Some other ways to maintain engagement, hmm. A few things come to mind:

Trying to spark action in the reader with your blog posts is something that prompts excitement on their part. So thinking through your blog post content and asking yourself what you want the reader to do afterwords helps create posts that engage with readers.

Soliciting questions from your readers and answering them in a post or in comment form again helps the engagement on the blog with your readers.
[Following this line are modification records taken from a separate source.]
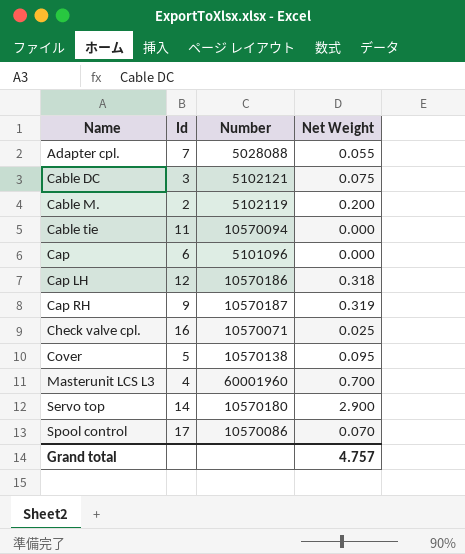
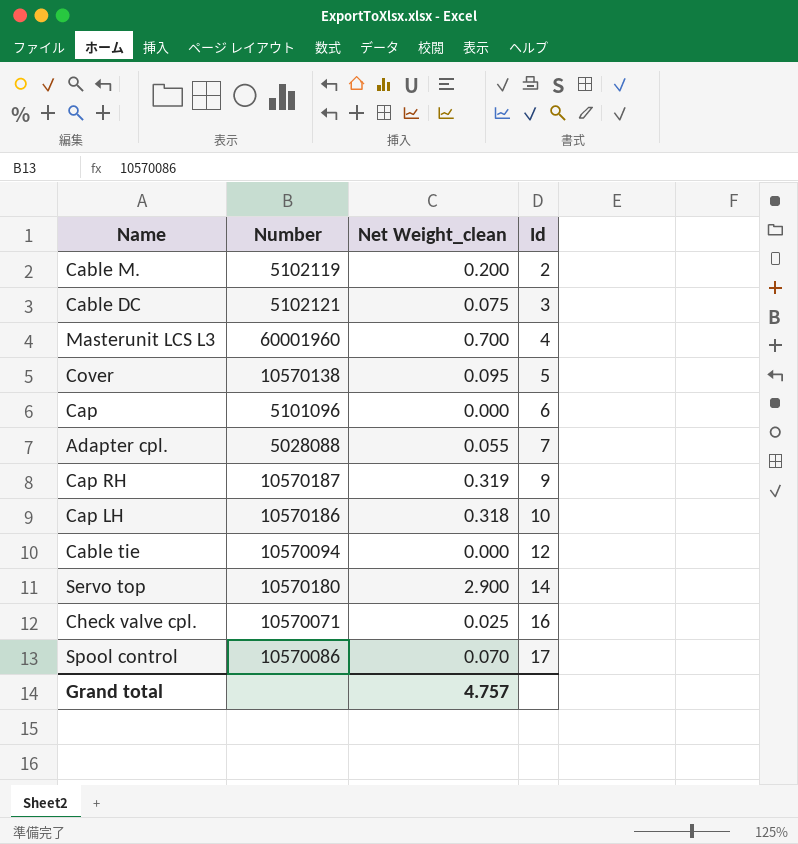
row order: Name ascending -> Id ascending
column name: Net Weight -> Net Weight_clean
column Id | position: 2 -> 4
Cap LH | Id: 12 -> 10
Cable tie | Id: 11 -> 12

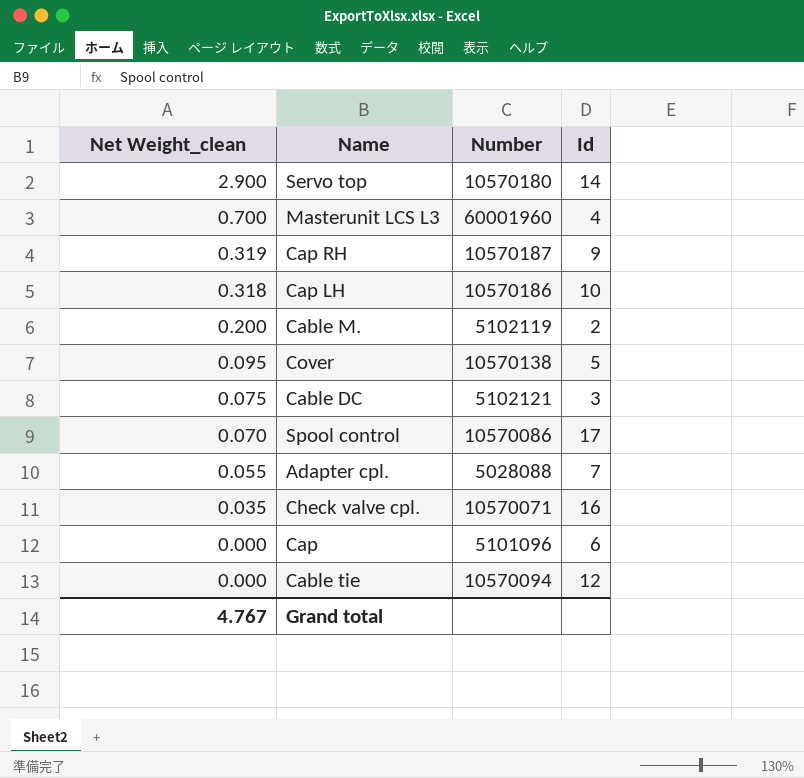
row order: Id ascending -> Net Weight_clean descending
column Net Weight_clean | position: 3 -> 1
Check valve cpl. | Net Weight_clean: 0.025 -> 0.035
Grand total | Net Weight_clean: 4.757 -> 4.767

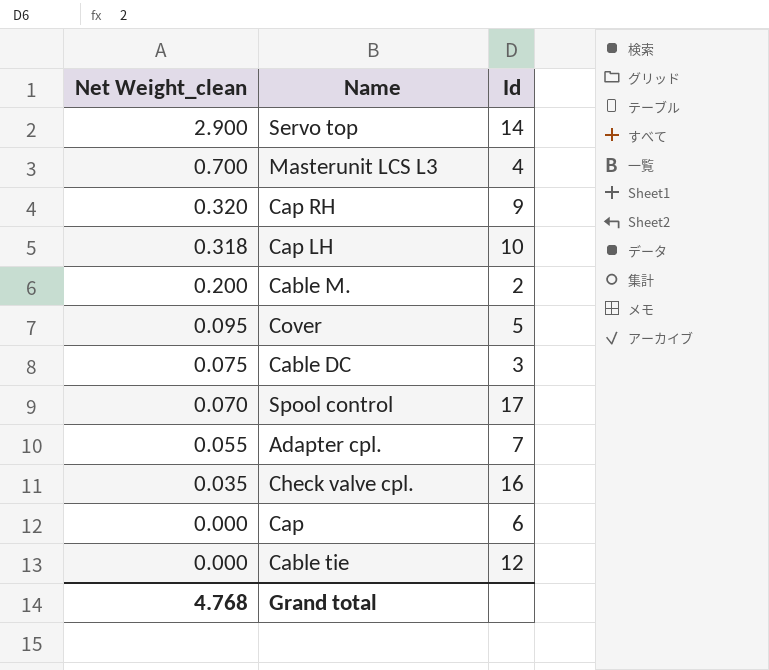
column Number | position: 3 -> none
Cap RH | Net Weight_clean: 0.319 -> 0.320
Grand total | Net Weight_clean: 4.767 -> 4.768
I'm going to turn it around - have you seen any other ways to maintaining engagement?


Sean Coleman says

Writing guest blog posts for popular blogs is a huge way to keep sustained traffic (and provide a large initial spike). Start by researching some related blogs to your domain expertise and reach out to the editors via email, or preferably on Twitter. Throw out some ideas that you could write about in the form of a title. Blogs will generally give you a short bio with a link back. This link below your name can drive a significant amount of traffic.

However, make sure the relationship is mutually beneficial. Don't start writing guest blog posts for some random startup that has little to no traffic or isn't something you respect. Blog editors know that people write guest entries to get backlinks and traffic -- which is fine. If you don't know if a blog is popular enough to write for, check out compete.com and see their traffic. I'd say an absolute minimum should be 500-1000 visitors/day. Remember, you can only publish your entry once, so you can't shop it around to other blogs for republishing (except for maybe your own personal blog).


Dmitry (ZURB) says

@Sean - Thanks for the comment and the reminder! Forgot to mention this incredibly powerful way to get traffic back to your site. Collectively as a team here at ZURB we're written many guests posts across many blogs with very fruitful results in linkbacks and traction back on our site.

Glad you mentioned that research is extremely important when pitching to be a guest poster. The blog needs to have at least three articles which relate to your area of expertise. As an example of this tip in action: we have been guest posters on SmashingMag for a while now.